Michael Christopher Tracy was born in Manhattan on Feb. 14, 1958, to James Tracy, a truck driver, and Florence Martinez.
In his youth, he divided his time between his maternal grandfather’s apartment in Manhattan and his parents’ apartment in the Bronx on 165th Street, near Yankee Stadium, although when he chose a moniker to hide his identity from the authorities, his sights wandered a few blocks north, adding 168 to his last name, he said, because he preferred the sound of it.
Mr. Tracy’s Bronx neighborhood, he recalled, was a patchwork of territories belonging to gangs with names like the Ghetto Brothers and the Savage Nomads. “You walk one block, and you have to fight a whole neighborhood,” he said in the 2017 interview, although some gangs, he added, eventually paid him to paint their colors on their jackets.
As his graffiti pursuits took off, he tried to dominate select subway lines, including the 4 train. “In the early 1970s, my name was on every IRT train that pulled into a station,” he said, using an archaic subway term. “I was all-city.”
The risks of this illegal art form were obvious, involving foot races with police officers and various high jinks involving moving trains. “This is the first art form where you could be killed,” he said in an interview for the documentary “Just to Get a Rep.”
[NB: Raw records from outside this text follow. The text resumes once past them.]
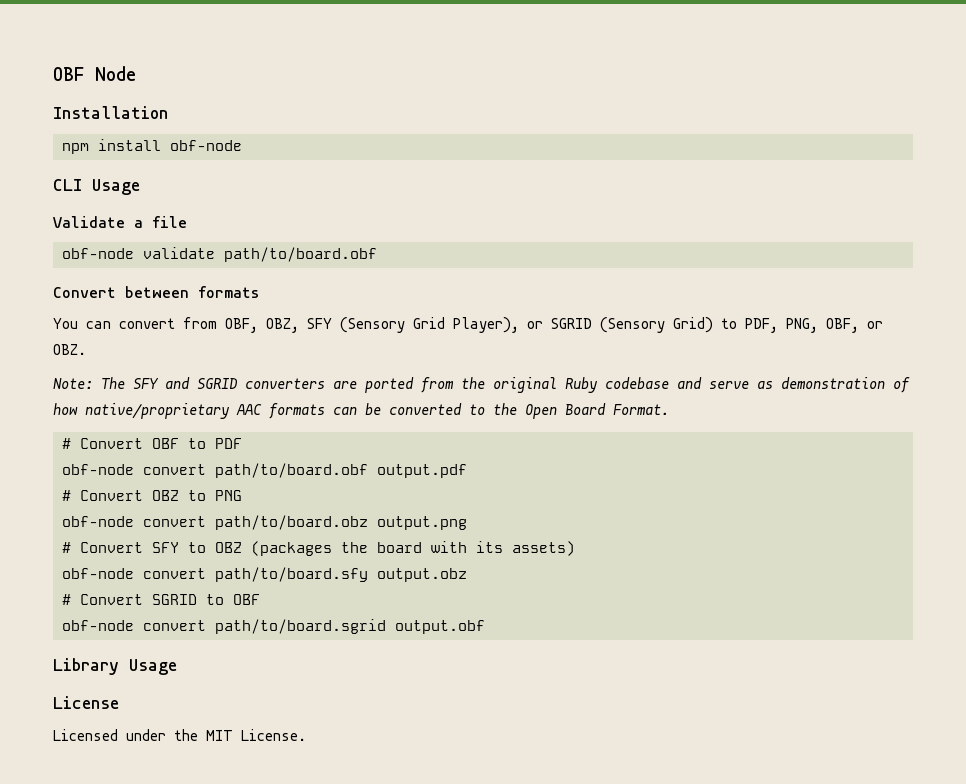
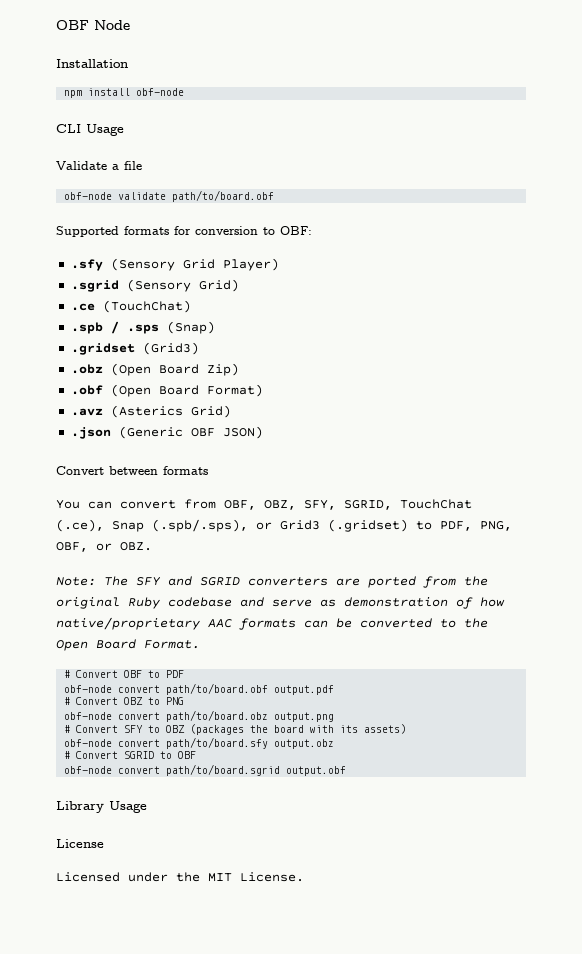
+ Supported formats for conversion to OBF:
+ .sfy (Sensory Grid Player)
+ .sgrid (Sensory Grid)
+ .ce (TouchChat)
+ .spb / .sps (Snap)
+ .gridset (Grid3)
+ .obz (Open Board Zip)
+ .obf (Open Board Format)
+ .avz (Asterics Grid)
+ .json (Generic OBF JSON)
- You can convert from OBF, OBZ, SFY (Sensory Grid Player), or SGRID (Sensory Grid) to PDF, PNG, OBF, or OBZ.
+ You can convert from OBF, OBZ, SFY, SGRID, TouchChat (.ce), Snap (.spb/.sps), or Grid3 (.gridset) to PDF, PNG, OBF, or OBZ.

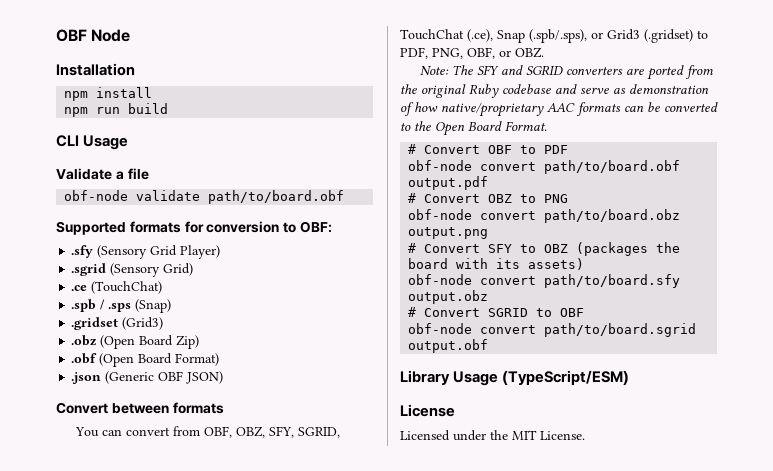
- npm install obf-node
+ npm install
+ npm run build
- .avz (Asterics Grid)
- Library Usage
+ Library Usage (TypeScript/ESM)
Then again, he loved to court risk. “Every day, I needed to see the grim reaper,” he once said, “otherwise I wasn’t alive.”
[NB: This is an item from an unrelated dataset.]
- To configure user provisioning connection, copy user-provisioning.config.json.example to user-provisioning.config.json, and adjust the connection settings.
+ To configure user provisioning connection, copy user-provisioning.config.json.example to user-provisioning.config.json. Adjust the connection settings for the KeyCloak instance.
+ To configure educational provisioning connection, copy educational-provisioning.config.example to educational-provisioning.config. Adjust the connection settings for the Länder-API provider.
In the mid-1970s, Mr. Tracy formed an influential graffiti crew called Wild Style with seminal graffiti artists such as Pnut 2, King 2 and Chi Chi 133 who became known for their colorful, abstract imagery and complex letter styling that was often illegible to the uninitiated. The term wild style later became a catchall designation for such expressionistic graphically ambitious graffiti, Mr. Ket said, as well as the name of a 1982 feature film that many consider the first hip-hop movie.
In the early 1980s, Mr. Tracy began to cross over into the fine art realm, selling his work in galleries as graffiti became an art world fascination, Mr. Ket said. That bubble burst within a few years, but his work was later featured in exhibitions at the Brooklyn Museum and the Museum of Contemporary Art in Los Angeles.
Mr. Tracy eventually made ends meet by painting murals on commission for Bronx pizzerias, bars and even a chain of funeral homes, as well as selling his paintings on the street, Mr. Ket said.
His survivors include his brother, John; his half brothers, William Tracy and Joseph Denault; his half sisters, Eleanor Martin, Gloria Tracy, Michelle Dillon, Maureen Peoples, Patricia Orlando, Virginia Dauterman and Tracie Ann Orozco; a son, Shawn; and a granddaughter.
In interviews, Mr. Tracy acknowledged that art-world fame was never his goal. Still, he hoped that his work would live on.
“I used cartoons,” he told Subway Outlaws, ”because cartoons never die.”
“Cartoons,” he added, “are really establishing the fact that my name will live forever. I guess we were all looking for immortality.”